Et je me rappelle très nettement qu’après m’être échappé vers les plaines ouvertes, à toute vitesse, comme un fou, sans vouloir réfléchir, je m’arrêtai soudain au sommet d’une côte et descendis de voiture. Non, c’était trop injuste d’aller ainsi, ivre de mouvement, dans le grand espace lumineux, tandis qu’elle, mon amie inconnue, s’étiolait dans les ténèbres d’une prison. Et mes yeux s’étant posés sur l’immensité merveilleuse des horizons, je les fermai de mes deux poings crispés. Non, je ne verrais pas la beauté du ciel et de la terre, tandis qu’elle ne considérait que les pavés gras et les murs qui suintaient !

Enfantillage certes, excitation d’un esprit sentimental qui se complaît dans l’excès même de sa sensibilité. Mais qu’il parle donc celui dont le plaisir ne fut jamais assombri par le spectacle d’une misère !

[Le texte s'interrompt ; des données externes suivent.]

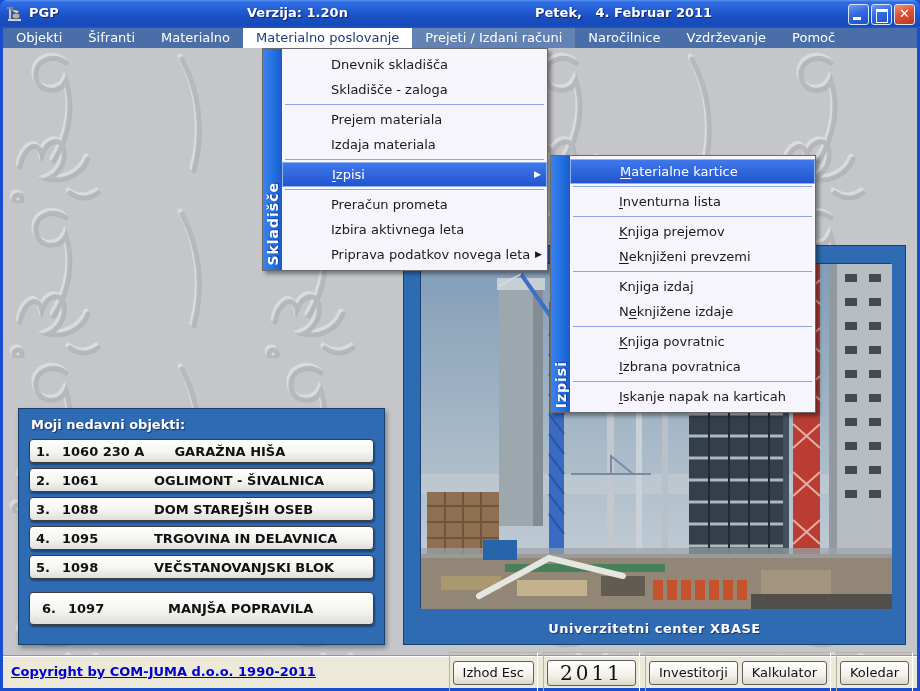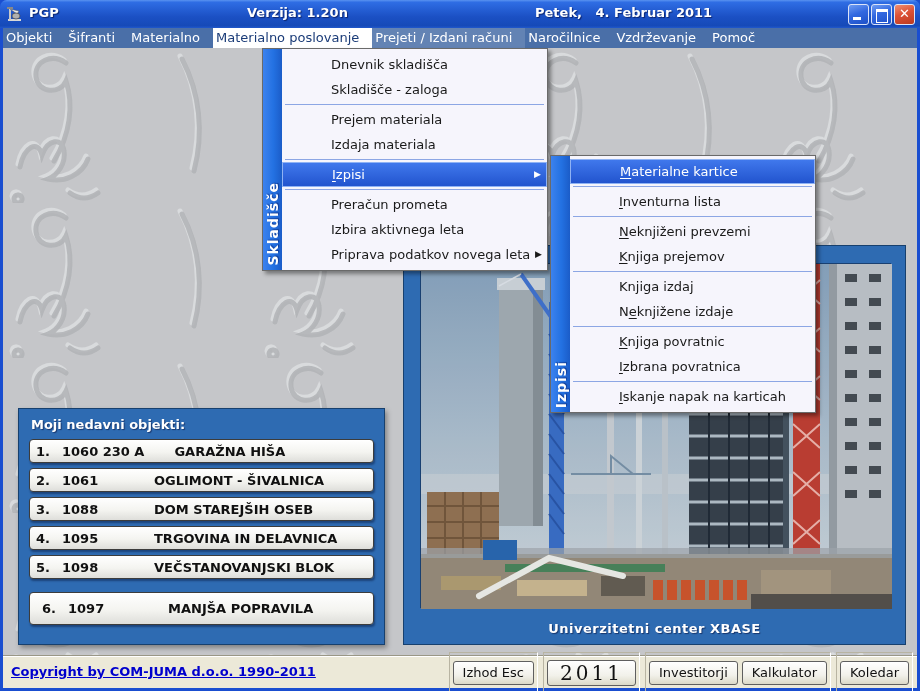"Objekti" .mb-item { padding: 2px 13px 0 3px -> 2px 13px 0 13px }
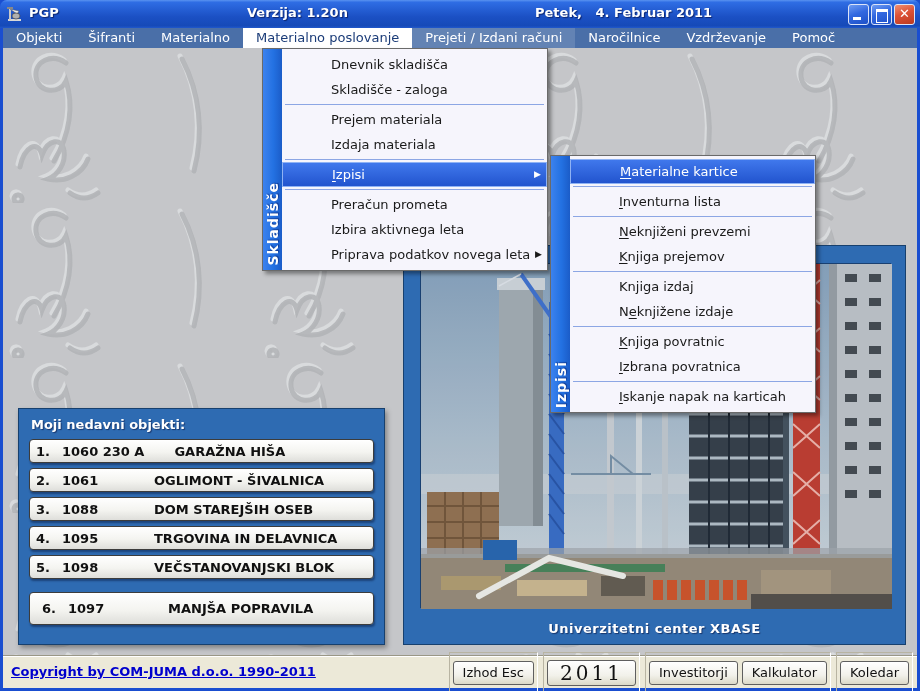"Neknjiženi prevzemi" div.menu-item { order: before "Knjiga prejemov" -> after "Knjiga prejemov" }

Et l’idée me vint, le désir impérieux m’envahit de la faire, ne fût-ce qu’une fois, participer à mon plaisir. Tant qu’elle n’aurait pas senti ce que je sentais jusqu’alors avec une telle intensité, je n’aurais plus de joie à le sentir. Il fallait qu’elle sût, elle aussi, qu’elle palpitât, qu’elle s’ouvrît au soleil, qu’elle s’épanouît à l’infini.